I don’t really know what to tell you. My mindset basically boils down to “epistemic learned helplessness”, I guess?
It’s like, if you see a dozen different inventors try to elaborate ways to go to the moon based on Aristotelian physics, and you know the last dozen attempts failed, you’re going to expect them to fail as well, even if you don’t have the tools to articulate why. The precise answer is “because you guys haven’t invented Newtonian physics and you don’t know what you’re doing”, but the only answer you can give is “Your proposal for how to get to the moon uses a lot of very convincing words but the last twelve attempts used a lot of very convincing words too, and you’re not giving evidence of useful work that you did and these guys didn’t (or at least, not work that’s meaningfully different from the work these guys did and the guys before them didn’t).”
And overall, the general posture of your article gives me a lot of “Aristotelian rocket” vibes. The scattershot approach of making many claims, supporting them with a collage of stories, having a skill tree where you need ~15 (fifteen!) skills to supposedly unlock the final skill, strikes me as the kind of model you build when you’re trying to build redundancy into your claims because you’re not extremely confident in any one part. In other words, too many epicycles.
I especially notice that the one empirical experiment you ran, trying to invent tacit knowledge transfer with George in one hour, seems to have failed a lot more than it succeeded, and you basically didn’t update on that. The start of the post says:
“I somehow believe in my heart that it is more tractable to spend an hour trying to invent Tacit Soulful Knowledge Transfer via talking, than me spending 40-120 hours practicing chess. Also, Tacit Soulful Transfer seems way bigger-if-true than the Competitive Deliberate Practice thing. Also if it doesn’t work I can still go do the chess thing later.”
The end says:
That all sounds vaguely profound, but one thing our conversation wrapped up without is “what actions would I do differently, in the worlds where I had truly integrated all of that?”

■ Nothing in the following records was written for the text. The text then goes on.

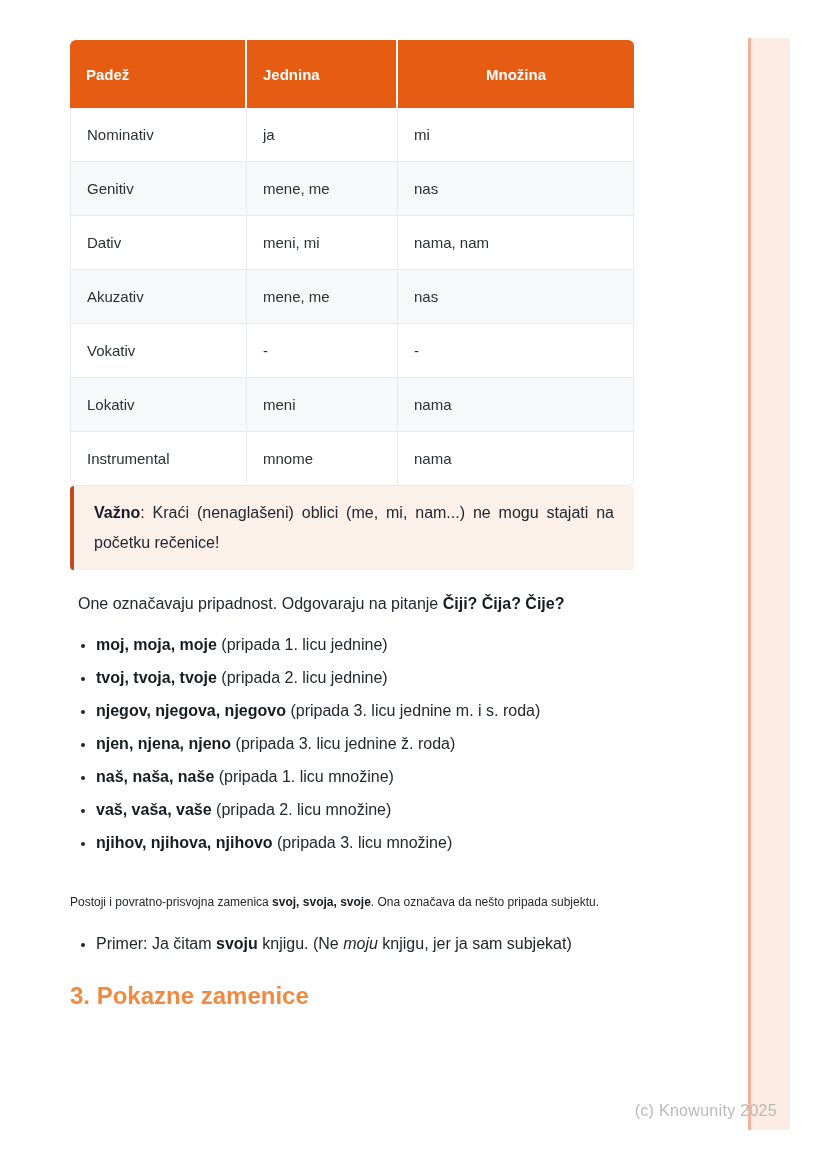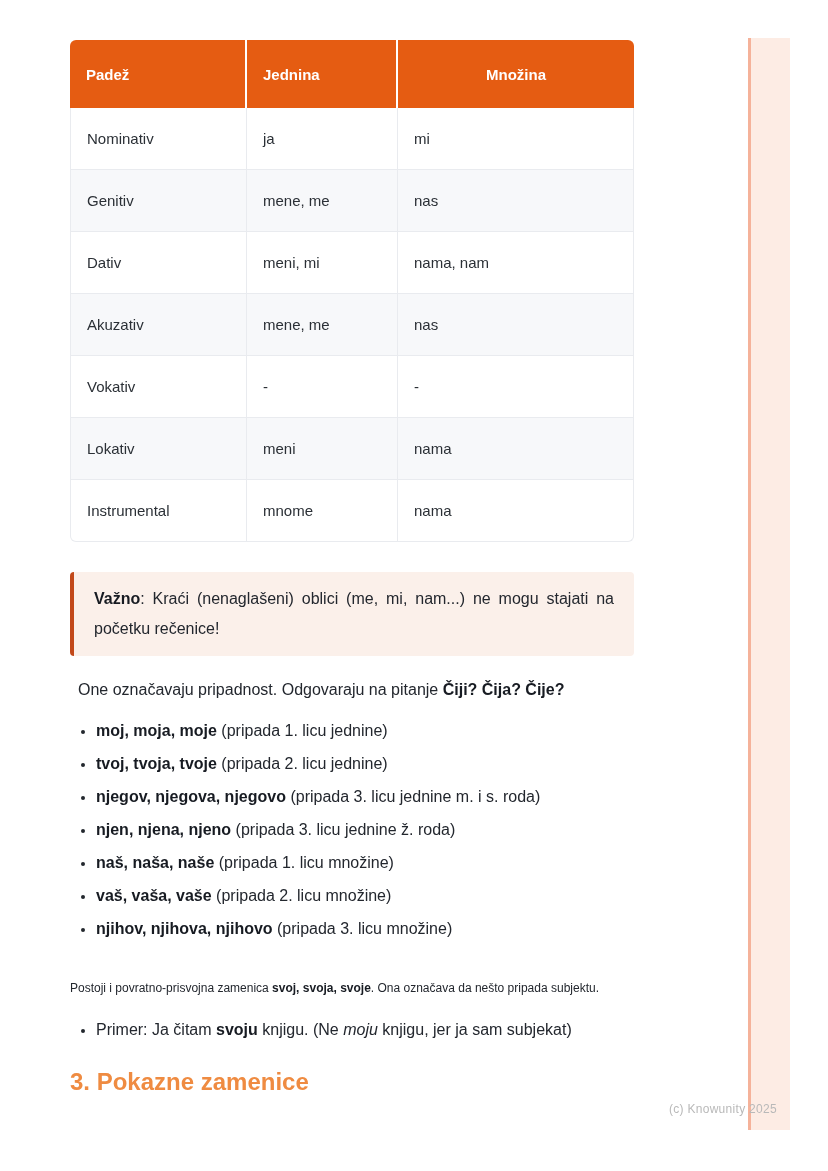--- a/index.html
+++ b/index.html
@@ -48,36 +48,35 @@
     padding: 0 16px;
     height: 68px;
     border-right: 2px solid #ffffff;
     box-sizing: border-box;
   }
   .decl th:last-child { border-right: none; }
   .decl th:first-child { border-top-left-radius: 6px; }
   .decl th:last-child { border-top-right-radius: 6px; text-align: center; }
   .decl td {
     padding: 10px 16px;
-    height: 62px;
+    height: 54px;
     font-size: 15px;
     color: #2b3036;
     background: #ffffff;
     border-bottom: 1px solid #e9ebef;
     border-right: 1px solid #e9ebef;
     box-sizing: border-box;
   }
   .decl td:first-child { border-left: 1px solid #e9ebef; }
   .decl tbody tr:nth-child(even) td { background: #f7f8fa; }
   .decl tbody tr:last-child td:first-child { border-bottom-left-radius: 6px; }
   .decl tbody tr:last-child td:last-child { border-bottom-right-radius: 6px; }
 
   
   .callout {
-    margin-top: 30px;
     background: #fbf0ea;
     border-left: 4px solid #c2491a;
     border-radius: 4px;
     padding: 12px 20px;
     font-size: 16px;
     line-height: 30px;
     text-align: justify;
     color: #23272e;
     box-sizing: border-box;
   }
@@ -112,21 +111,21 @@
     margin-bottom: 12px;
     color: #23272e;
   }
   ul.blist li::marker { color: #23272e; font-size: 14px; }
   strong { color: #171b22; }
 
   .footer {
     position: absolute;
     top: 1102px;
     right: 51px;
-    font-size: 12px;
+    font-size: 16px;
     color: #b9b9b9;
     letter-spacing: 0.3px;
     z-index: 3;
   }
 </style>
 </head>
 <body>
 
 <div class="stripe"></div>
 

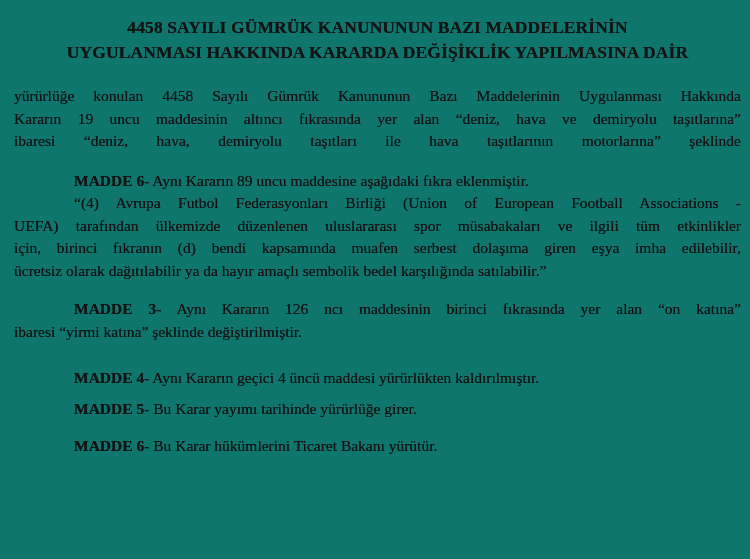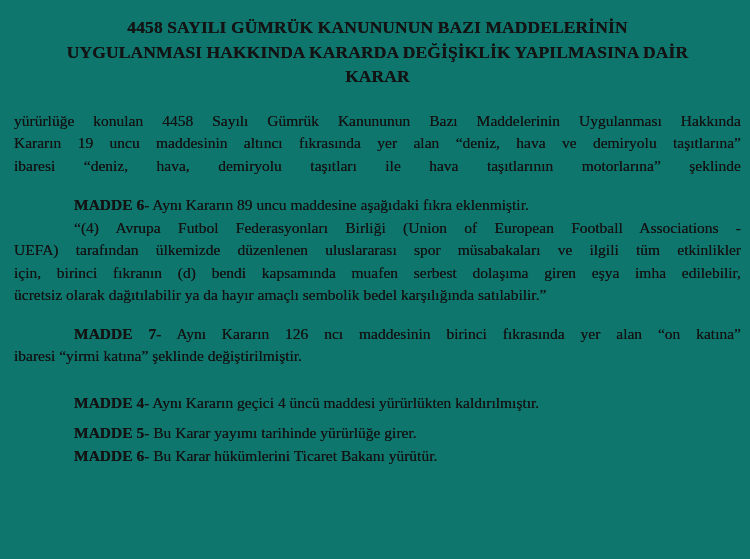--- a/index.html
+++ b/index.html
@@ -29,49 +29,48 @@
   .para { margin: 0; }
   .line { text-align: justify; text-align-last: left; }
   .line.j { text-align-last: justify; }
   .ind { text-indent: 60px; }
   .lbl { font-weight: 700; }
   .mt-21 { margin-top: 21px; }
   .mt-17 { margin-top: 17px; }
   .mt-16 { margin-top: 16px; }
   .mt-20 { margin-top: 24px; }
   .mt-18 { margin-top: 8px; }
-  .mt-15 { }
+  .mt-15 { margin-top: 15px; }
 </style>
 </head>
 <body>
 
 <div class="page">
 
   <header class="title">
     <div>4458 SAYILI GÜMRÜK KANUNUNUN BAZI MADDELERİNİN</div>
     <div>UYGULANMASI HAKKINDA KARARDA DEĞİŞİKLİK YAPILMASINA DAİR</div>
-    <div>KARAR</div>
   </header>
 
   <section class="para mt-21">
     <div class="line j">yürürlüğe konulan 4458 Sayılı Gümrük Kanununun Bazı Maddelerinin Uygulanması Hakkında</div>
     <div class="line j">Kararın 19 uncu maddesinin altıncı fıkrasında yer alan “deniz, hava ve demiryolu taşıtlarına”</div>
     <div class="line j">ibaresi “deniz, hava, demiryolu taşıtları ile hava taşıtlarının motorlarına” şeklinde</div>
   </section>
 
   <section class="para mt-17">
     <div class="line ind"><strong class="lbl">MADDE 6-</strong><span> Aynı Kararın 89 uncu maddesine aşağıdaki fıkra eklenmiştir.</span></div>
     <div class="line j ind">“(4) Avrupa Futbol Federasyonları Birliği (Union of European Football Associations -</div>
     <div class="line j">UEFA) tarafından ülkemizde düzenlenen uluslararası spor müsabakaları ve ilgili tüm etkinlikler</div>
     <div class="line j">için, birinci fıkranın (d) bendi kapsamında muafen serbest dolaşıma giren eşya imha edilebilir,</div>
     <div class="line">ücretsiz olarak dağıtılabilir ya da hayır amaçlı sembolik bedel karşılığında satılabilir.”</div>
   </section>
 
   <section class="para mt-16">
-    <div class="line j ind"><strong class="lbl">MADDE 7-</strong><span> Aynı Kararın 126 ncı maddesinin birinci fıkrasında yer alan “on katına”</span></div>
+    <div class="line j ind"><strong class="lbl">MADDE 3-</strong><span> Aynı Kararın 126 ncı maddesinin birinci fıkrasında yer alan “on katına”</span></div>
     <div class="line">ibaresi “yirmi katına” şeklinde değiştirilmiştir.</div>
   </section>
 
   <section class="para mt-20">
     <div class="line ind"><strong class="lbl">MADDE 4-</strong><span> Aynı Kararın geçici 4 üncü maddesi yürürlükten kaldırılmıştır.</span></div>
   </section>
 
   <section class="para mt-18">
     <div class="line ind"><strong class="lbl">MADDE 5-</strong><span> Bu Karar yayımı tarihinde yürürlüğe girer.</span></div>
   </section>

We didn’t actually get to that part.
And yet (correct me if I’m wrong) you didn’t go do the chess thing.
Here are my current guesses:
No! Don’t!
I’m actually angry at you there. Imagine me saying rude things.
You can’t say “I didn’t get far enough to learn the actual lesson, but here’s the lesson I think I would have learned”! Emotionally honest people don’t do that! You don’t get to say “Well this is speculative, buuuuuut”! No “but”! Everything after the “but” is basically Yudkowsky’s proverbial bottom line.
if you (PoignardAzur) set about to say “okay, is there a wisdom I want to listen to, or convey to a particular person? How would I do that?”
Through failure. My big theory of learning is that you learn through trying to do something, and failing.
So if you want to teach someone something, you set up a frame for them where they try to do it, and fail, and then you iterate from there. You can surround them with other people who are trying the same thing so they can compare notes, do post-mortems with them, etc (that’s how my software engineering school worked), but in every case the secret ingredient is failure.
To be clear, I think you should treat this as bogus until you have evidence better than what you listed.
You’re trying to do a thing where, historically, a lot of people have had clever ideas that they were sincerely persuaded were groundbreaking, and have been able to find examples of their grand theory working, even though it didn’t amount to anything. So you should treat your own sincere enthusiasm and your own “subjectively it feels like it’s working” vibes with suspicion. You should actively be looking for ways to falsify your theory, which I’m not seeing anywhere in your post.
Again, I note that you haven’t tried the chess thing.